[Image comparison data]:
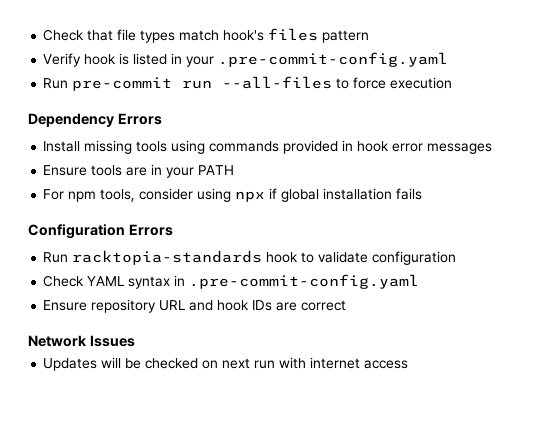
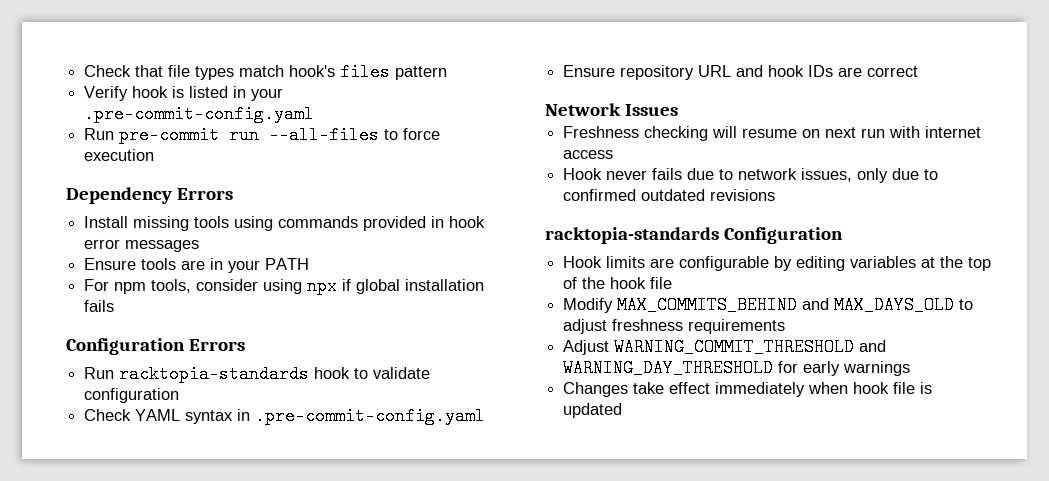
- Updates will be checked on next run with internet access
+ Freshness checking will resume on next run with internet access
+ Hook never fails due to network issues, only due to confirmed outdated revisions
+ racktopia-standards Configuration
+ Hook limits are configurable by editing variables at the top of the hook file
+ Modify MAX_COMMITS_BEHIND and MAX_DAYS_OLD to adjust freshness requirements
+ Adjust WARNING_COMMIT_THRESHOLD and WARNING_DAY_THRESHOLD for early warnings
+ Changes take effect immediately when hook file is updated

[Assignment]: Print from the line containing "adjust freshness requirements" to the last line above, exactly as written.

[Problem solution]:
+ Modify MAX_COMMITS_BEHIND and MAX_DAYS_OLD to adjust freshness requirements
+ Adjust WARNING_COMMIT_THRESHOLD and WARNING_DAY_THRESHOLD for early warnings
+ Changes take effect immediately when hook file is updated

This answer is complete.